───── Data for processing
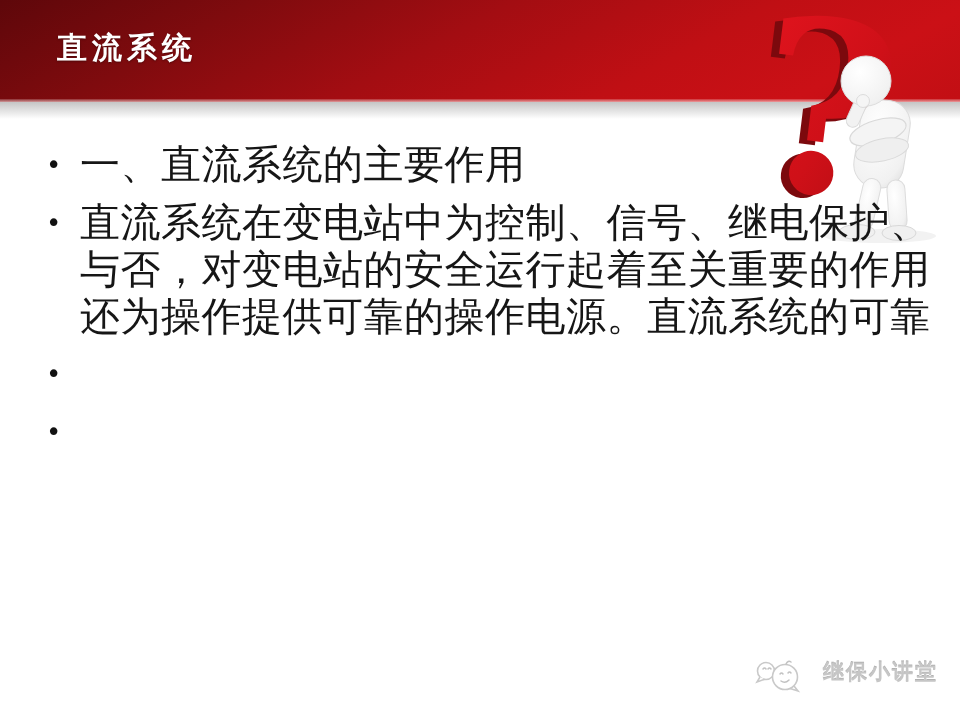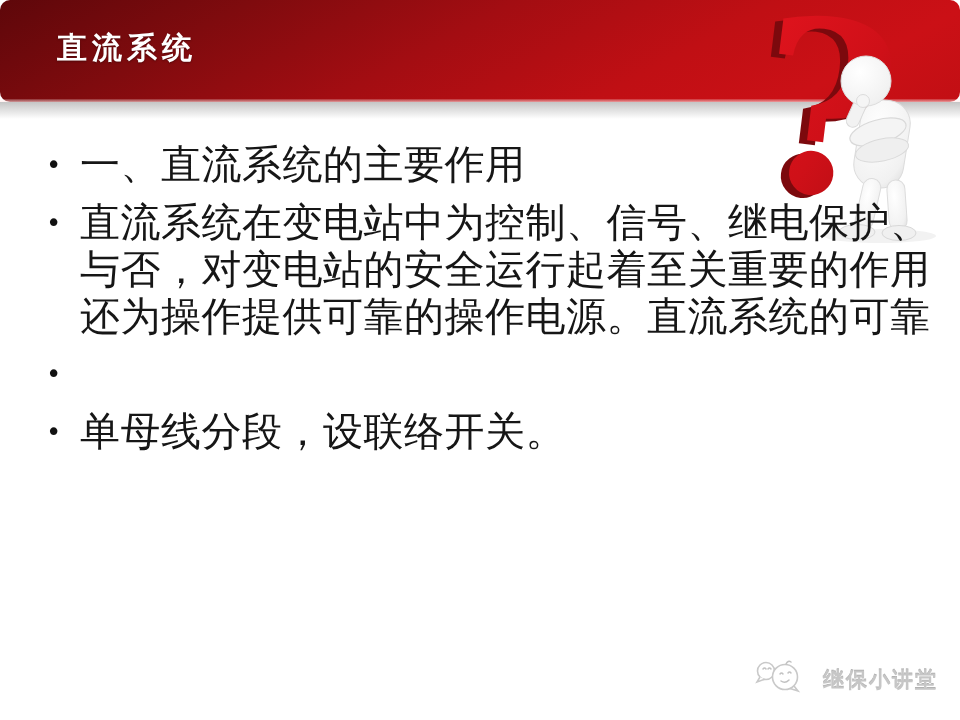--- a/index.html
+++ b/index.html
@@ -15,7 +15,6 @@
     position:absolute;top:0;left:0;width:960px;height:102px;
     background:linear-gradient(152deg,
       #5e070a 0%, #7f0b0e 22%, #a30d12 45%, #c00f14 68%, #cb1016 85%, #c20f14 100%);
-    border-radius:10px;
   }
   .header::after{
     content:"";position:absolute;left:0;right:0;bottom:0;height:3px;

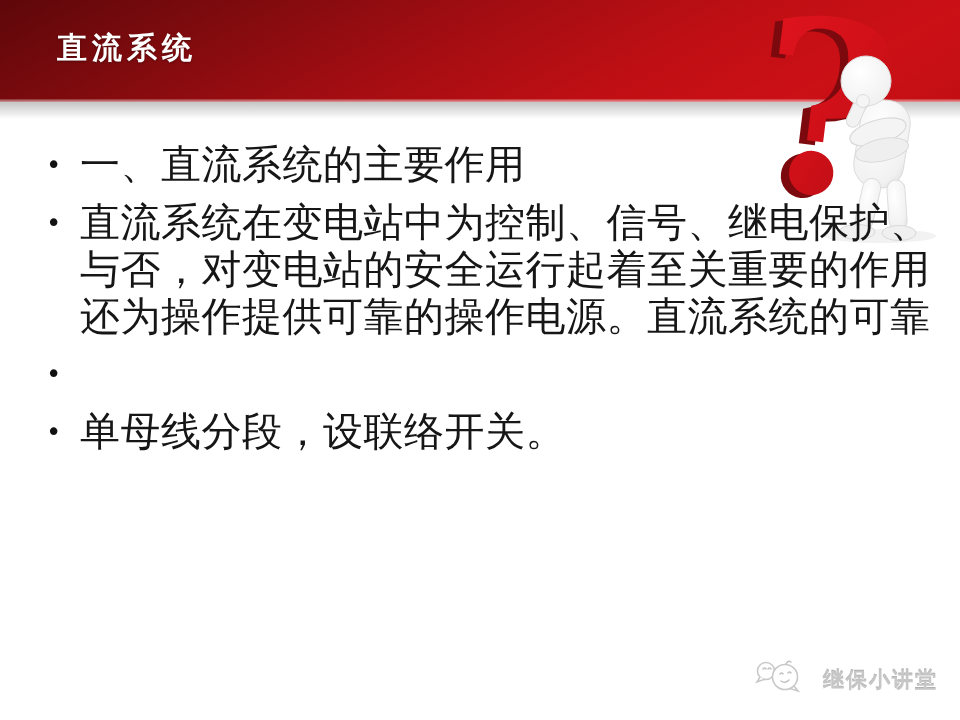--- a/index.html
+++ b/index.html
@@ -125,9 +125,6 @@
 
     <div class="li">
       <span class="marker">•</span>
-      <span class="btext">
-        <span class="line">单母线分段，设联络开关。</span>
-      </span>
     </div>
 
   </div>

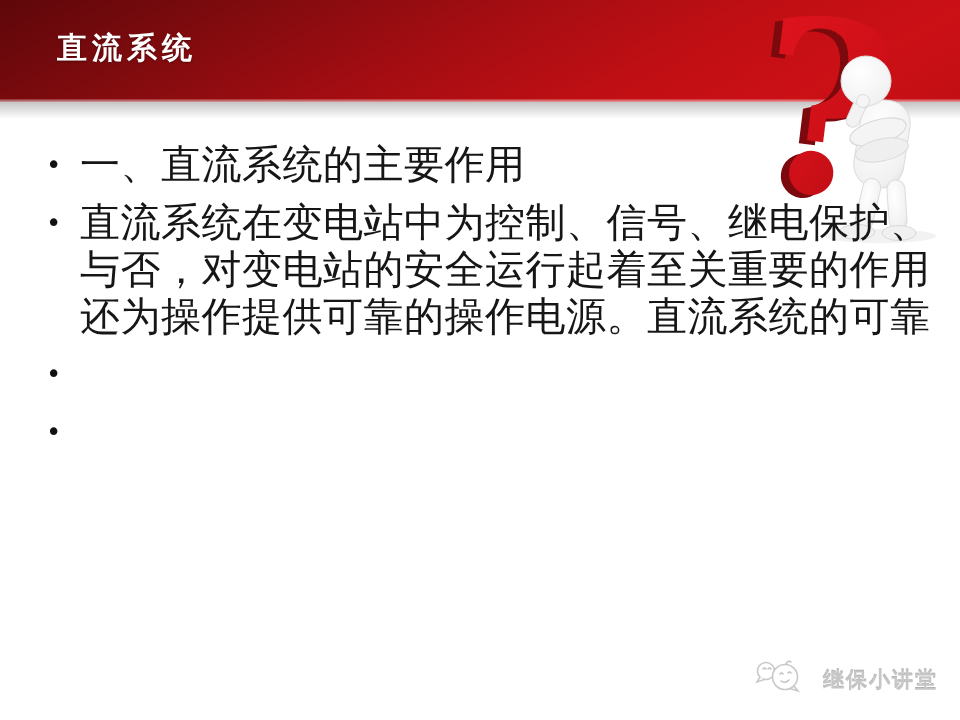--- a/index.html
+++ b/index.html
@@ -50,7 +50,7 @@
   
   .footer{
     position:absolute;right:22px;bottom:26px;
-    display:flex;align-items:flex-end;gap:20px;
+    display:flex;align-items:flex-start;gap:20px;
   }
   .brand{
     font-family:"Liberation Sans","DejaVu Sans",sans-serif;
──────────
*Prompt*: Would you copy every entry exactly as it stands, leaving out the pictures?

*Answer to this exercise*:
--- a/index.html
+++ b/index.html
@@ -15,7 +15,6 @@
     position:absolute;top:0;left:0;width:960px;height:102px;
     background:linear-gradient(152deg,
       #5e070a 0%, #7f0b0e 22%, #a30d12 45%, #c00f14 68%, #cb1016 85%, #c20f14 100%);
-    border-radius:10px;
   }
   .header::after{
     content:"";position:absolute;left:0;right:0;bottom:0;height:3px;

--- a/index.html
+++ b/index.html
@@ -125,9 +125,6 @@
 
     <div class="li">
       <span class="marker">•</span>
-      <span class="btext">
-        <span class="line">单母线分段，设联络开关。</span>
-      </span>
     </div>
 
   </div>

--- a/index.html
+++ b/index.html
@@ -50,7 +50,7 @@
   
   .footer{
     position:absolute;right:22px;bottom:26px;
-    display:flex;align-items:flex-end;gap:20px;
+    display:flex;align-items:flex-start;gap:20px;
   }
   .brand{
     font-family:"Liberation Sans","DejaVu Sans",sans-serif;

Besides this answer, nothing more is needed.